* WHAT YOU WILL DO: Beginning with the line that contains "-853,7 +853,7 @@" and ending with the last line of the records, write out each line exactly and omit the pictures.

(Web interface edit records)
BEGIN
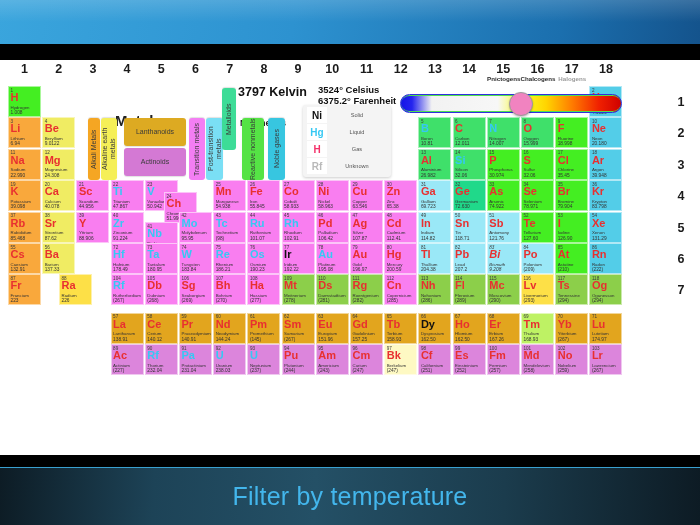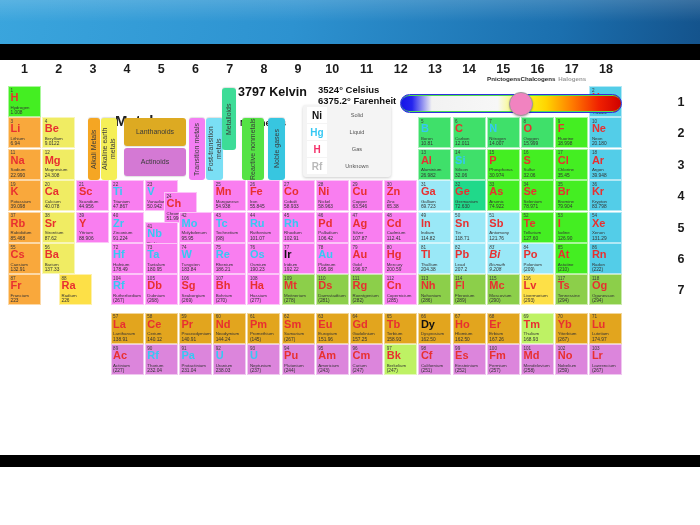--- a/index.html
+++ b/index.html
@@ -853,7 +853,7 @@
           <div class="nm">Curium</div>
           <div class="mass">(247)</div>
         </div>
-        <div class="cell" style="left: 384.2px; top: 284.2px; background: #bef264;">
+        <div class="cell" style="left: 384.2px; top: 284.2px; background: #fef9c3;">
           <div class="num">97</div>
           <div class="sym s-red">Bk</div>
           <div class="nm">Berkelium</div>

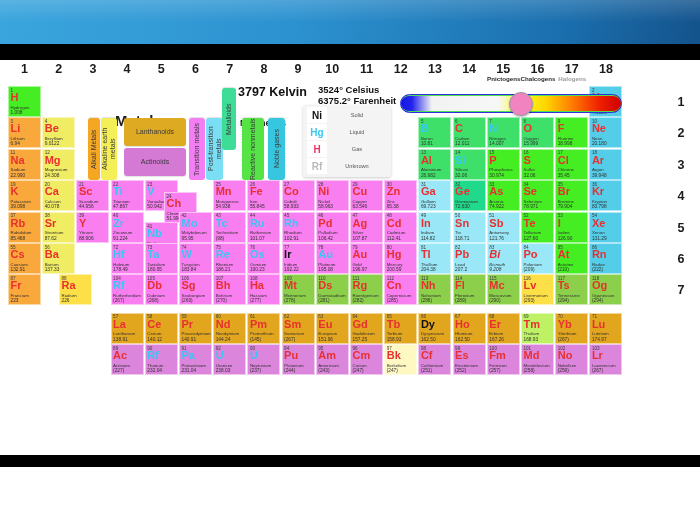--- a/index.html
+++ b/index.html
@@ -947,6 +947,9 @@
   </div>
 
   <div class="bottomband"></div>
+  <div class="footer">
+    <div class="footer-text">Filter by temperature</div>
+  </div>
 </div>
 
 </body></html>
END
* ANSWER BELOW:
@@ -853,7 +853,7 @@
           <div class="nm">Curium</div>
           <div class="mass">(247)</div>
         </div>
-        <div class="cell" style="left: 384.2px; top: 284.2px; background: #bef264;">
+        <div class="cell" style="left: 384.2px; top: 284.2px; background: #fef9c3;">
           <div class="num">97</div>
           <div class="sym s-red">Bk</div>
           <div class="nm">Berkelium</div>

--- a/index.html
+++ b/index.html
@@ -947,6 +947,9 @@
   </div>
 
   <div class="bottomband"></div>
+  <div class="footer">
+    <div class="footer-text">Filter by temperature</div>
+  </div>
 </div>
 
 </body></html>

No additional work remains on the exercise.